What you will do: Search the material for the string "none" and reply with how many lines contain it, nothing else.

Source material:

►

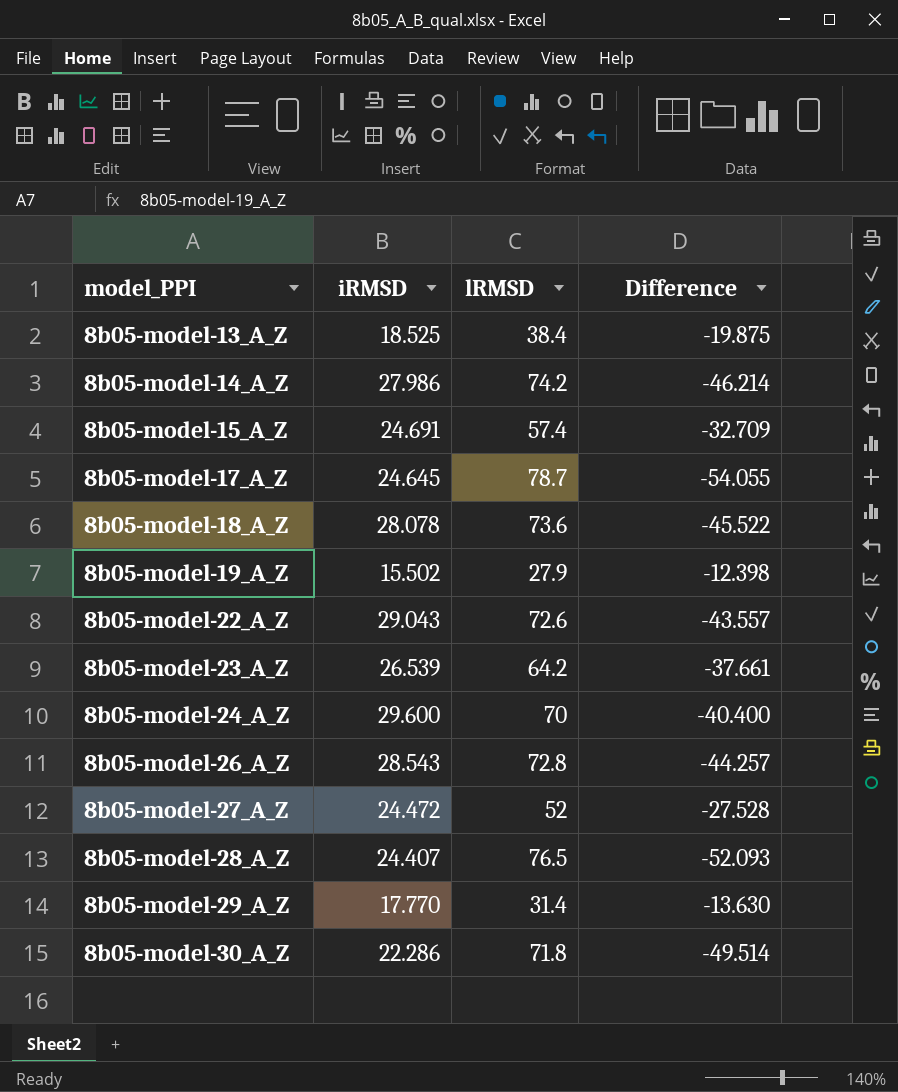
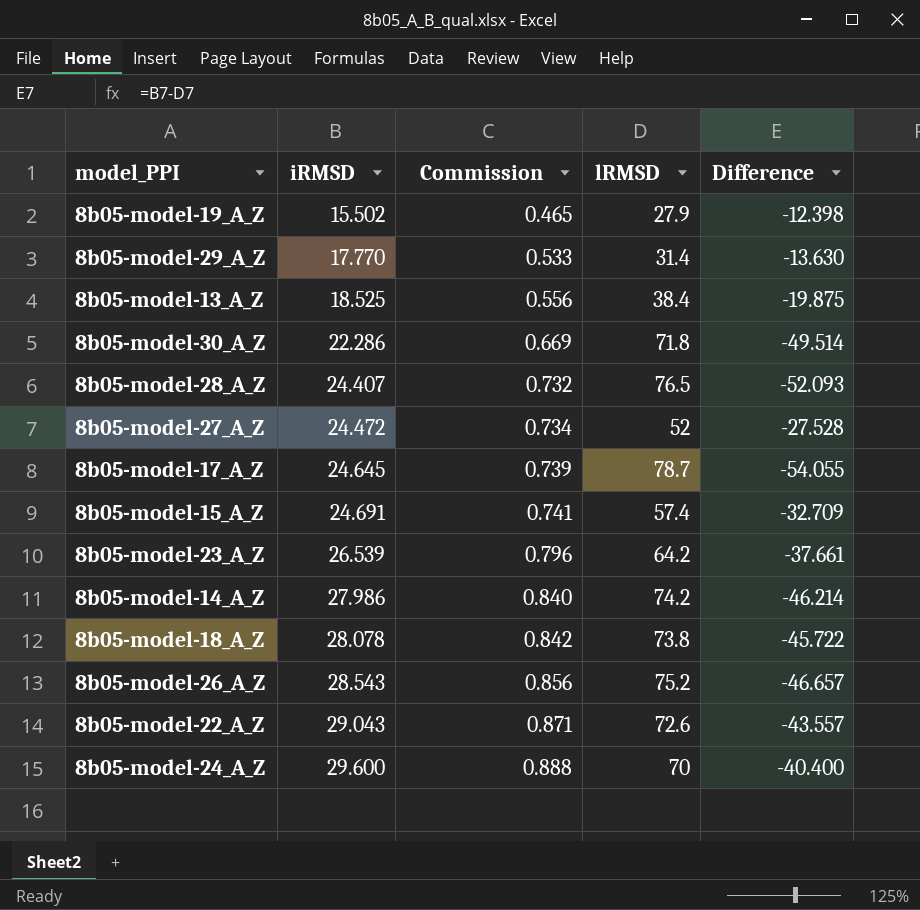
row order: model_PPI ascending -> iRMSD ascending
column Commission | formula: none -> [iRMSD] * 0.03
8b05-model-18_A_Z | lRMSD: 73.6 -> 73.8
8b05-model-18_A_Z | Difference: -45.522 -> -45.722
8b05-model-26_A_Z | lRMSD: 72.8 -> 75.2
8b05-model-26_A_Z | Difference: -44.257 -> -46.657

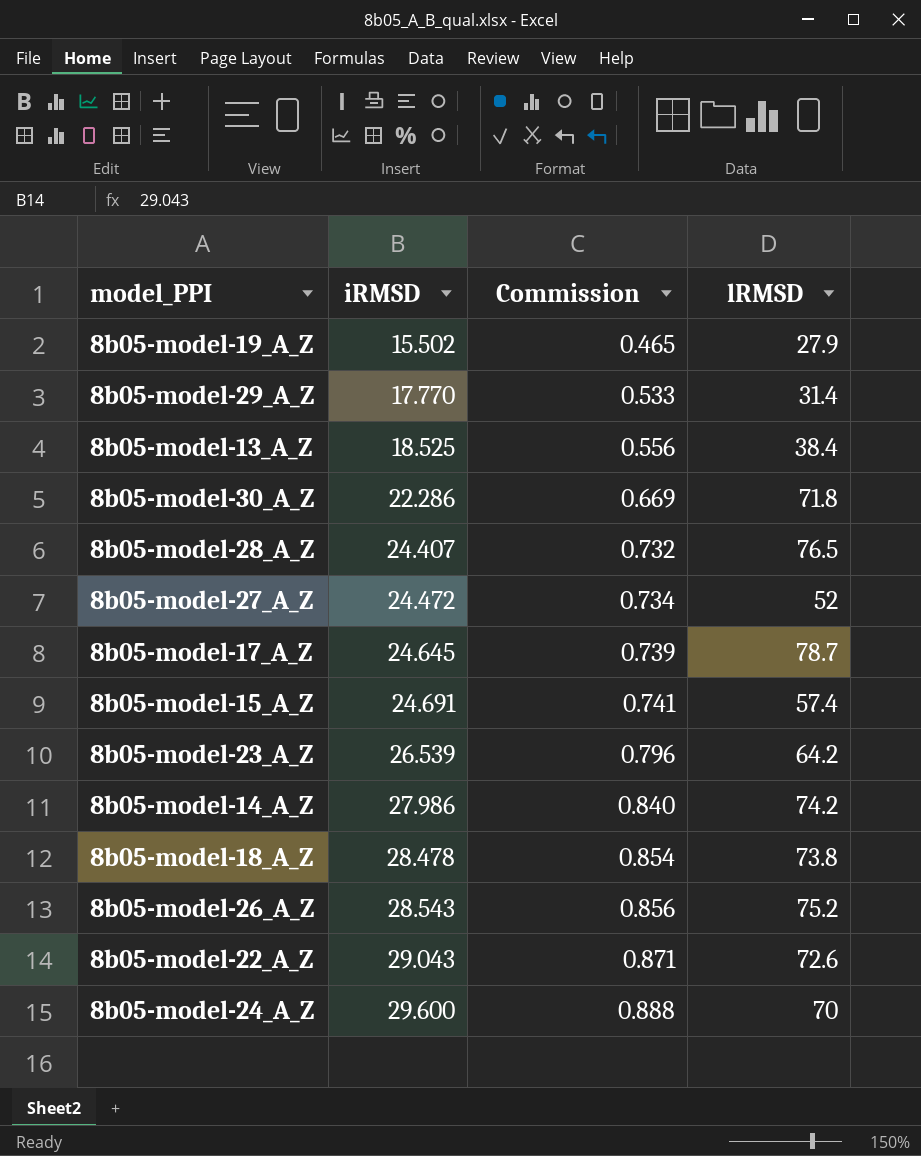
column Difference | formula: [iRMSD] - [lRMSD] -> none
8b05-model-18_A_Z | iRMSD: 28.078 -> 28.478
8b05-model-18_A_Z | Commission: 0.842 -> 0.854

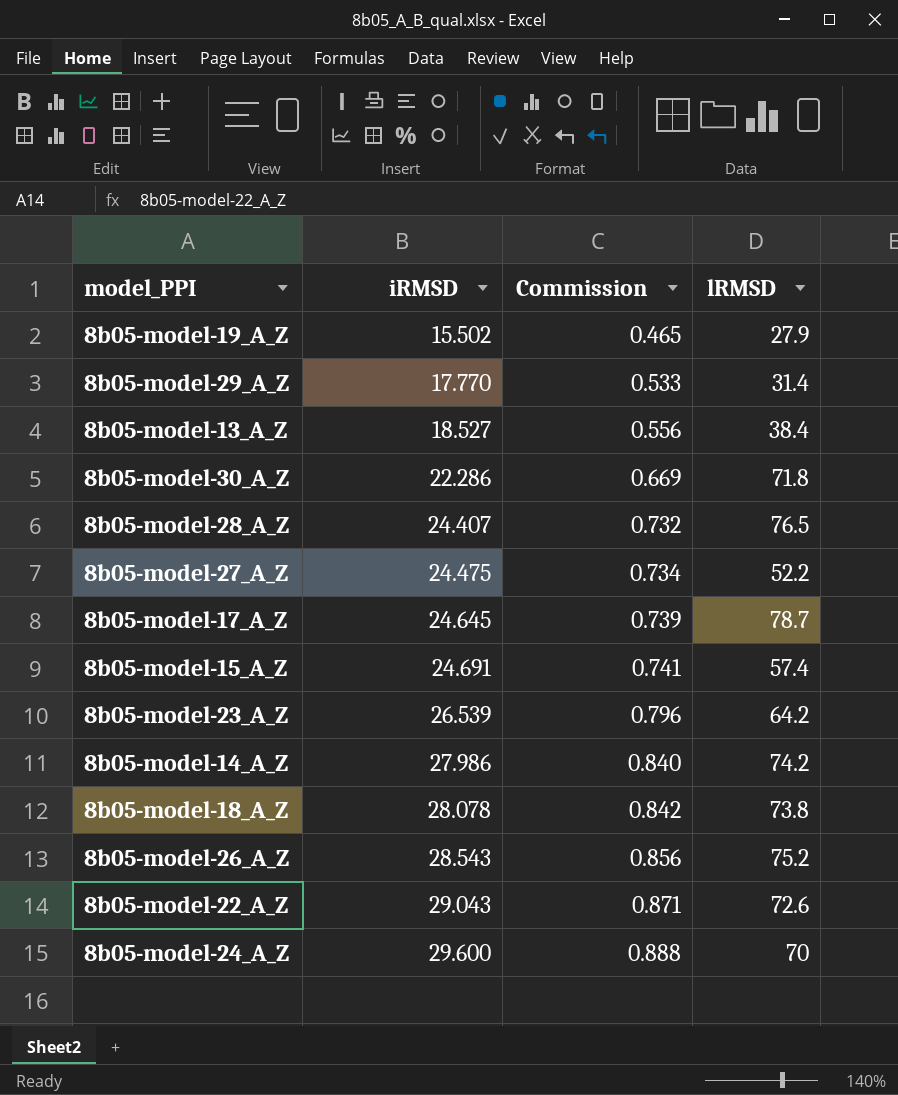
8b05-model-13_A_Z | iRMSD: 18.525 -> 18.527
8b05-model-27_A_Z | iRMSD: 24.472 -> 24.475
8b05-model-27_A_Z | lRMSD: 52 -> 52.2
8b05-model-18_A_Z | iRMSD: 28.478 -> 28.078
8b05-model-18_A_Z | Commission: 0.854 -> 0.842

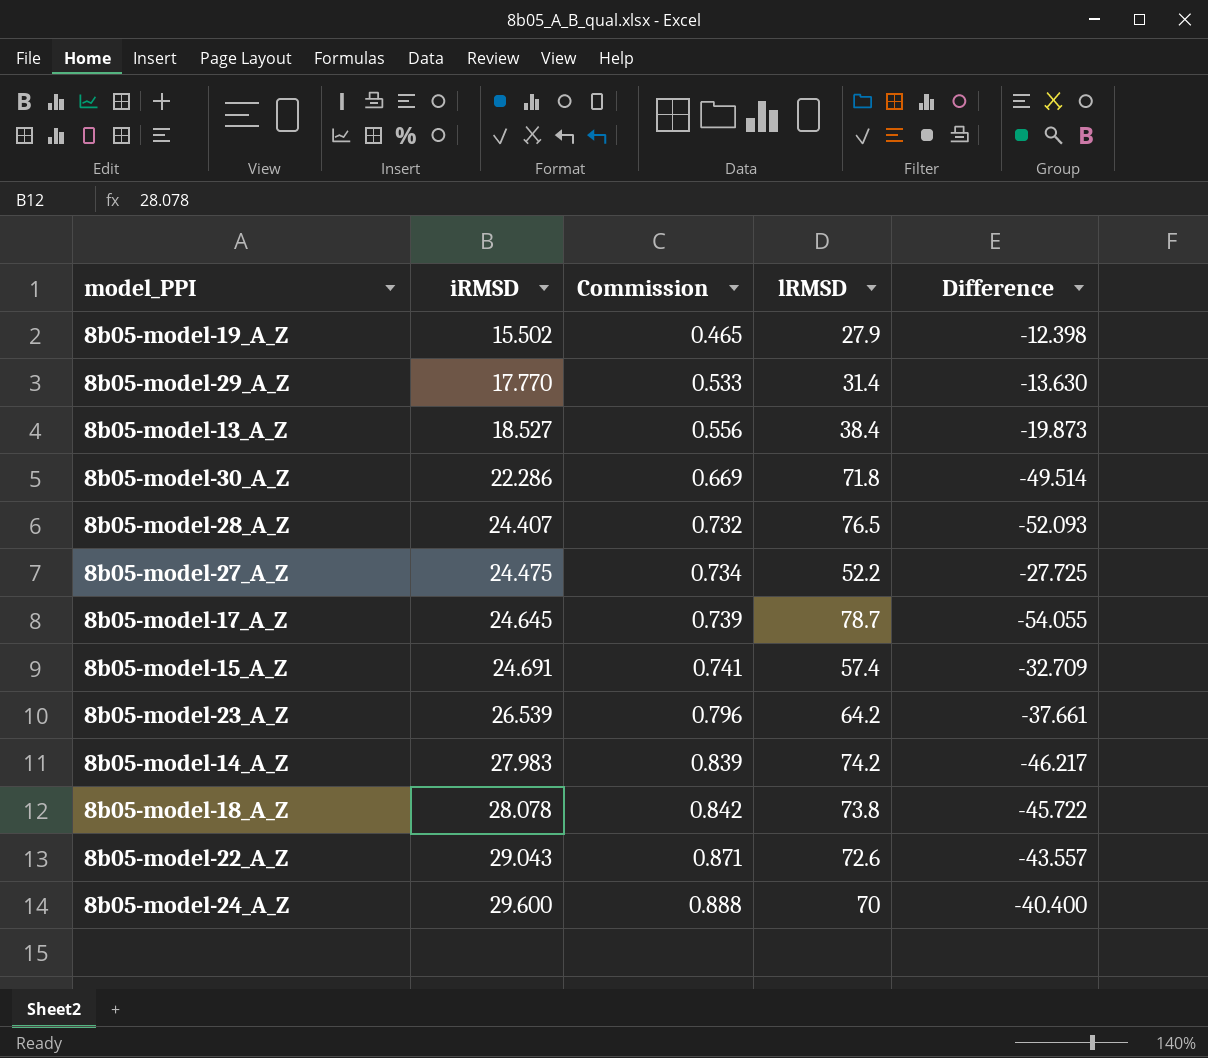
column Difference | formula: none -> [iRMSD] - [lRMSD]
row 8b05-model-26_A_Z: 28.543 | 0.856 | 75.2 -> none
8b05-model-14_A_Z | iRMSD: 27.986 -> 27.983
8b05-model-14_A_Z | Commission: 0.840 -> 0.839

◄

Answer for the task: 4